De son vrai nom Gandhi Djuna, l’artiste de 39 ans a été interpellé par les services du Service national des douanes judiciaires à sa descente d’avion à l’aéroport Aéroport Roissy-Charles-de-Gaulle, avant d’être entendu dans le cadre d’une commission rogatoire de juges d’instruction.
Son avocat, David-Olivier Kaminski, n’a pas réagi publiquement dans l’immédiat. L’artiste, qui a été le plus gros vendeur de disques en France en 2025, se retrouve ainsi au cœur d’une enquête judiciaire d’envergure.
Figure majeure du rap francophone, de nationalité congolaise et détenteur d’un passeport diplomatique son interpellation suscite une vive attention. Le gouvernement de la RDC a saisi les autorités françaises pour obtenir des éclaircissements sur cette affaire.
Un réseau international dans le viseur
Selon les éléments révélés, les juges parisiens s’intéressent à un réseau de blanchiment international complexe, impliquant de nombreuses sociétés créées dans différents pays. Ces structures auraient servi à contourner la TVA et d’autres taxes, à émettre de fausses factures et à dissimuler l’origine de fonds issus d’activités illégales.

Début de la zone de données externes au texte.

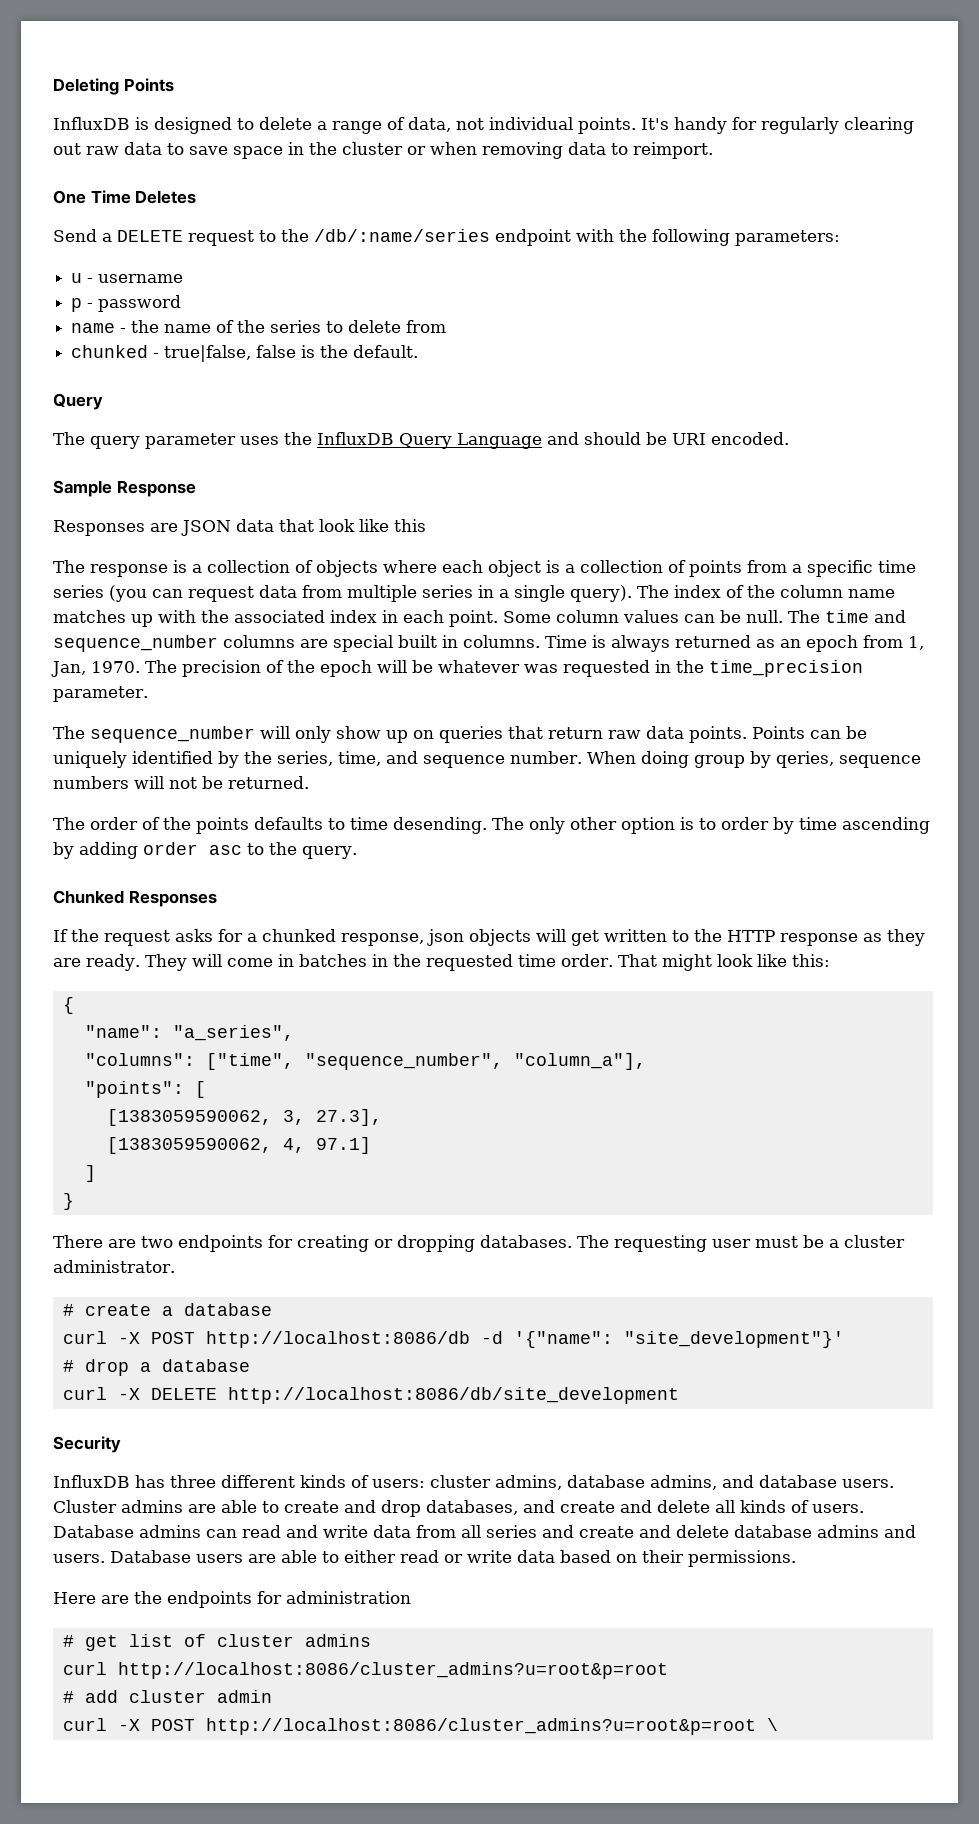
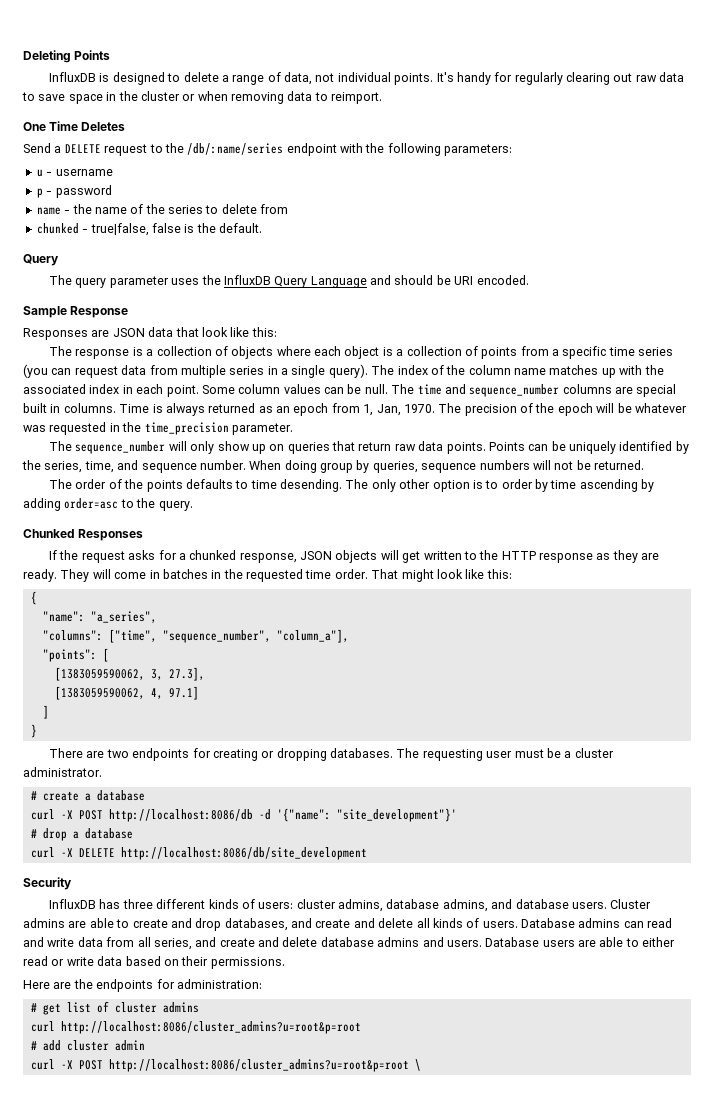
- Responses are JSON data that look like this
+ Responses are JSON data that look like this:
- When doing group by qeries, sequence numbers will not be returned.
+ When doing group by queries, sequence numbers will not be returned.
- The only other option is to order by time ascending by adding order asc to the query.
+ The only other option is to order by time ascending by adding order=asc to the query.
- If the request asks for a chunked response, json objects will get written to the HTTP response as they are ready.
+ If the request asks for a chunked response, JSON objects will get written to the HTTP response as they are ready.
- Database admins can read and write data from all series and create and delete database admins and users.
+ Database admins can read and write data from all series, and create and delete database admins and users.
- Here are the endpoints for administration
+ Here are the endpoints for administration:

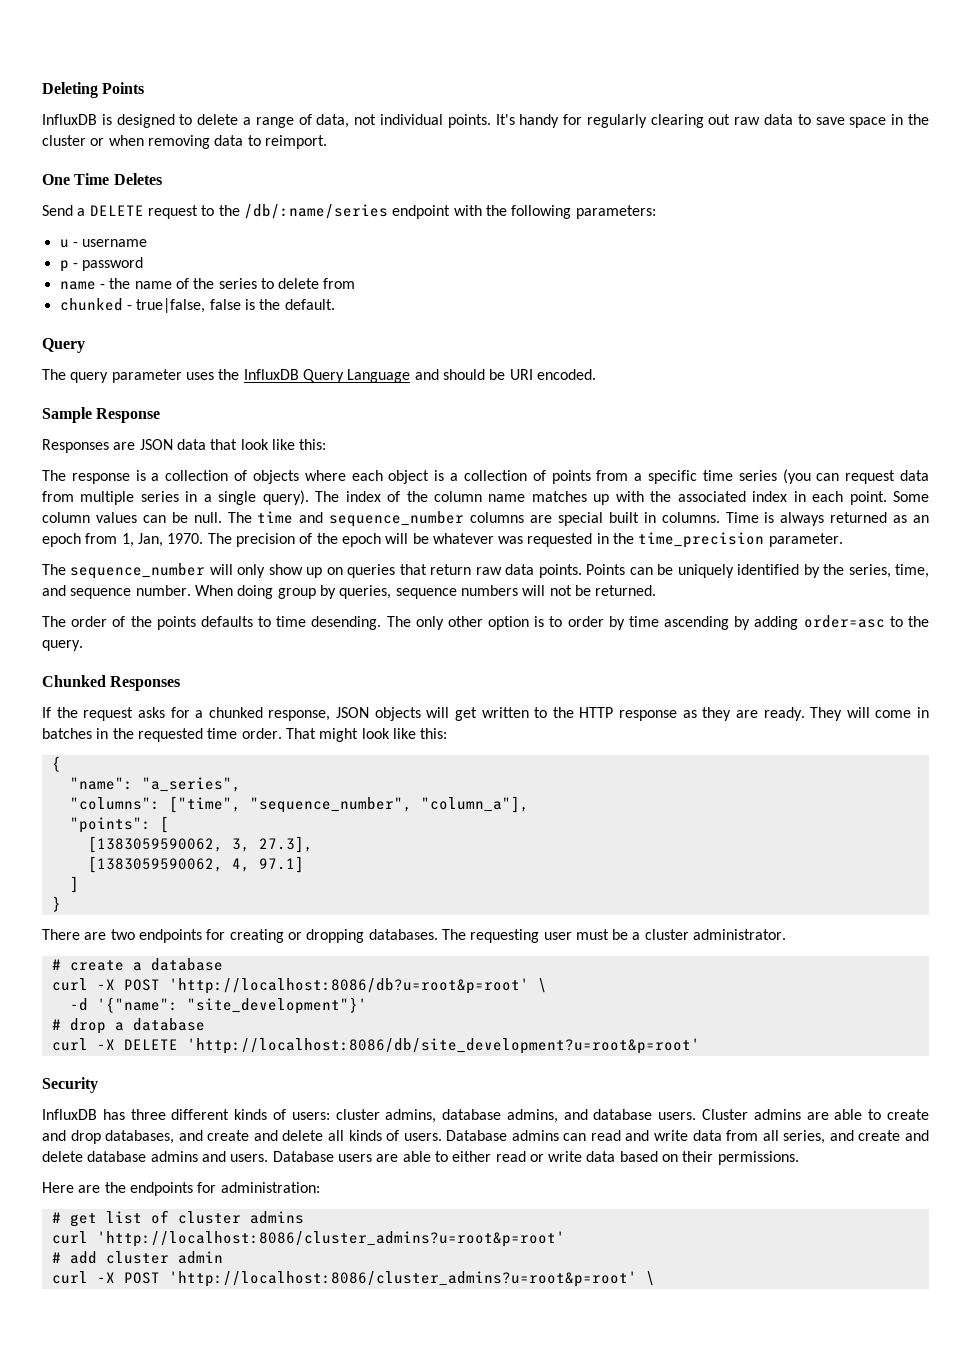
- curl -X POST http://localhost:8086/db -d '{"name": "site_development"}'
+ curl -X POST 'http://localhost:8086/db?u=root&p=root' \
+ -d '{"name": "site_development"}'
- curl -X DELETE http://localhost:8086/db/site_development
+ curl -X DELETE 'http://localhost:8086/db/site_development?u=root&p=root'
- curl http://localhost:8086/cluster_admins?u=root&p=root
+ curl 'http://localhost:8086/cluster_admins?u=root&p=root'
- curl -X POST http://localhost:8086/cluster_admins?u=root&p=root \
+ curl -X POST 'http://localhost:8086/cluster_admins?u=root&p=root' \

L’enquête viserait également plusieurs individus déjà identifiés, dont d’anciens trafiquants de drogue reconvertis dans la criminalité financière.
Les investigations portent notamment sur un projet immobilier de luxe à Marrakech, baptisé « Sunset Village Private Residences », promu par Gims. Ce projet, estimé à environ 100 millions d’euros, prévoit la construction d’une centaine de villas haut de gamme.
La société en charge du projet, Horizon Développement, est également dans le viseur des enquêteurs en raison de ses liens avec l’homme d’affaires franco-marocain Lahoucine Aourik Soussi, dont les activités financières font déjà l’objet de vérifications par les autorités françaises.
Les enquêteurs cherchent désormais à retracer les circuits de financement de ce projet et à déterminer l’origine des fonds engagés, dans le cadre d’une affaire qui pourrait avoir des ramifications internationales importantes.